**About this exercise**. Every record is to be copied unchanged, except that its pictures are removed.

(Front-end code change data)
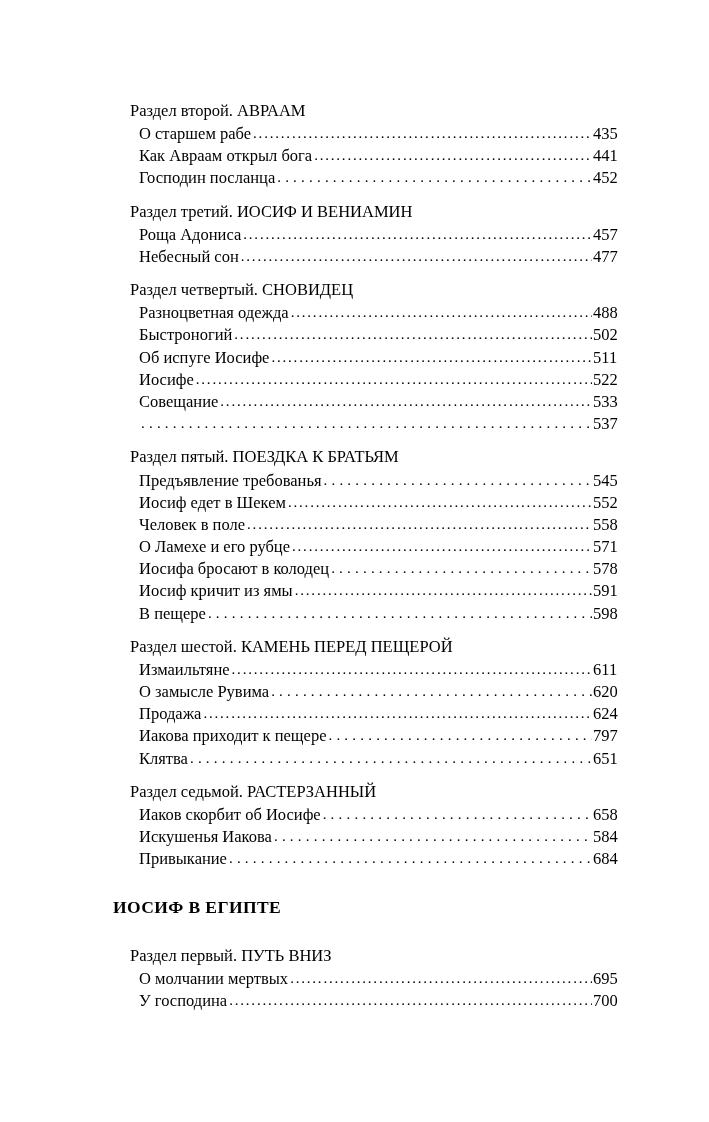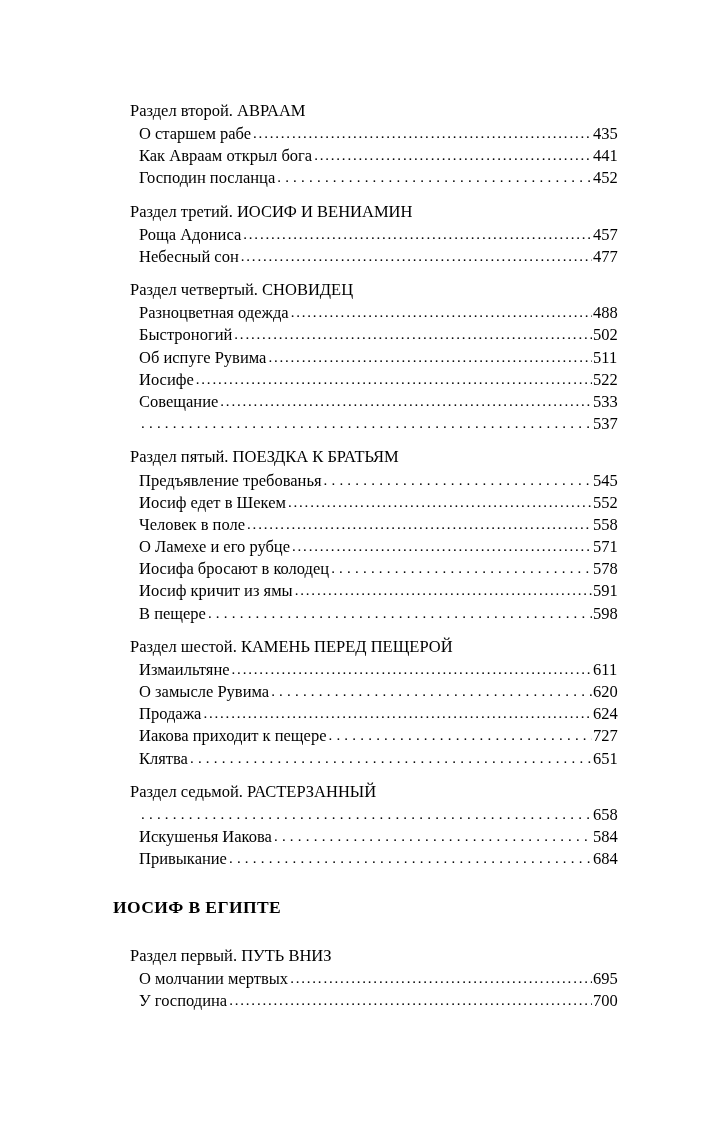--- a/index.html
+++ b/index.html
@@ -121,21 +121,21 @@
           <span class="entry-title">Разноцветная одежда</span>
           <span class="entry-leader">.........................................................................................</span>
           <span class="entry-page">488</span>
         </li>
         <li class="entry">
           <span class="entry-title">Быстроногий</span>
           <span class="entry-leader">.........................................................................................</span>
           <span class="entry-page">502</span>
         </li>
         <li class="entry">
-          <span class="entry-title">Об испуге Рувима</span>
+          <span class="entry-title">Об испуге Иосифе</span>
           <span class="entry-leader">.........................................................................................</span>
           <span class="entry-page">511</span>
         </li>
         <li class="entry">
           <span class="entry-title">Иосифе</span>
           <span class="entry-leader">.........................................................................................</span>
           <span class="entry-page">522</span>
         </li>
         <li class="entry">
           <span class="entry-title">Совещание</span>
@@ -198,31 +198,32 @@
           <span class="entry-page">620</span>
         </li>
         <li class="entry">
           <span class="entry-title">Продажа</span>
           <span class="entry-leader">.........................................................................................</span>
           <span class="entry-page">624</span>
         </li>
         <li class="entry">
           <span class="entry-title">Иакова приходит к пещере</span>
           <span class="entry-leader wide">.........................................................................................</span>
-          <span class="entry-page">727</span>
+          <span class="entry-page">797</span>
         </li>
         <li class="entry">
           <span class="entry-title">Клятва</span>
           <span class="entry-leader wide">.........................................................................................</span>
           <span class="entry-page">651</span>
         </li>
       </ul>
       <div class="section-heading">Раздел седьмой. РАСТЕРЗАННЫЙ</div>
       <ul class="entries">
         <li class="entry">
+          <span class="entry-title">Иаков скорбит об Иосифе</span>
           <span class="entry-leader wide">.........................................................................................</span>
           <span class="entry-page">658</span>
         </li>
         <li class="entry">
           <span class="entry-title">Искушенья Иакова</span>
           <span class="entry-leader wide">.........................................................................................</span>
           <span class="entry-page">584</span>
         </li>
         <li class="entry">
           <span class="entry-title">Привыкание</span>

**Response to this task**.
--- a/index.html
+++ b/index.html
@@ -121,21 +121,21 @@
           <span class="entry-title">Разноцветная одежда</span>
           <span class="entry-leader">.........................................................................................</span>
           <span class="entry-page">488</span>
         </li>
         <li class="entry">
           <span class="entry-title">Быстроногий</span>
           <span class="entry-leader">.........................................................................................</span>
           <span class="entry-page">502</span>
         </li>
         <li class="entry">
-          <span class="entry-title">Об испуге Рувима</span>
+          <span class="entry-title">Об испуге Иосифе</span>
           <span class="entry-leader">.........................................................................................</span>
           <span class="entry-page">511</span>
         </li>
         <li class="entry">
           <span class="entry-title">Иосифе</span>
           <span class="entry-leader">.........................................................................................</span>
           <span class="entry-page">522</span>
         </li>
         <li class="entry">
           <span class="entry-title">Совещание</span>
@@ -198,31 +198,32 @@
           <span class="entry-page">620</span>
         </li>
         <li class="entry">
           <span class="entry-title">Продажа</span>
           <span class="entry-leader">.........................................................................................</span>
           <span class="entry-page">624</span>
         </li>
         <li class="entry">
           <span class="entry-title">Иакова приходит к пещере</span>
           <span class="entry-leader wide">.........................................................................................</span>
-          <span class="entry-page">727</span>
+          <span class="entry-page">797</span>
         </li>
         <li class="entry">
           <span class="entry-title">Клятва</span>
           <span class="entry-leader wide">.........................................................................................</span>
           <span class="entry-page">651</span>
         </li>
       </ul>
       <div class="section-heading">Раздел седьмой. РАСТЕРЗАННЫЙ</div>
       <ul class="entries">
         <li class="entry">
+          <span class="entry-title">Иаков скорбит об Иосифе</span>
           <span class="entry-leader wide">.........................................................................................</span>
           <span class="entry-page">658</span>
         </li>
         <li class="entry">
           <span class="entry-title">Искушенья Иакова</span>
           <span class="entry-leader wide">.........................................................................................</span>
           <span class="entry-page">584</span>
         </li>
         <li class="entry">
           <span class="entry-title">Привыкание</span>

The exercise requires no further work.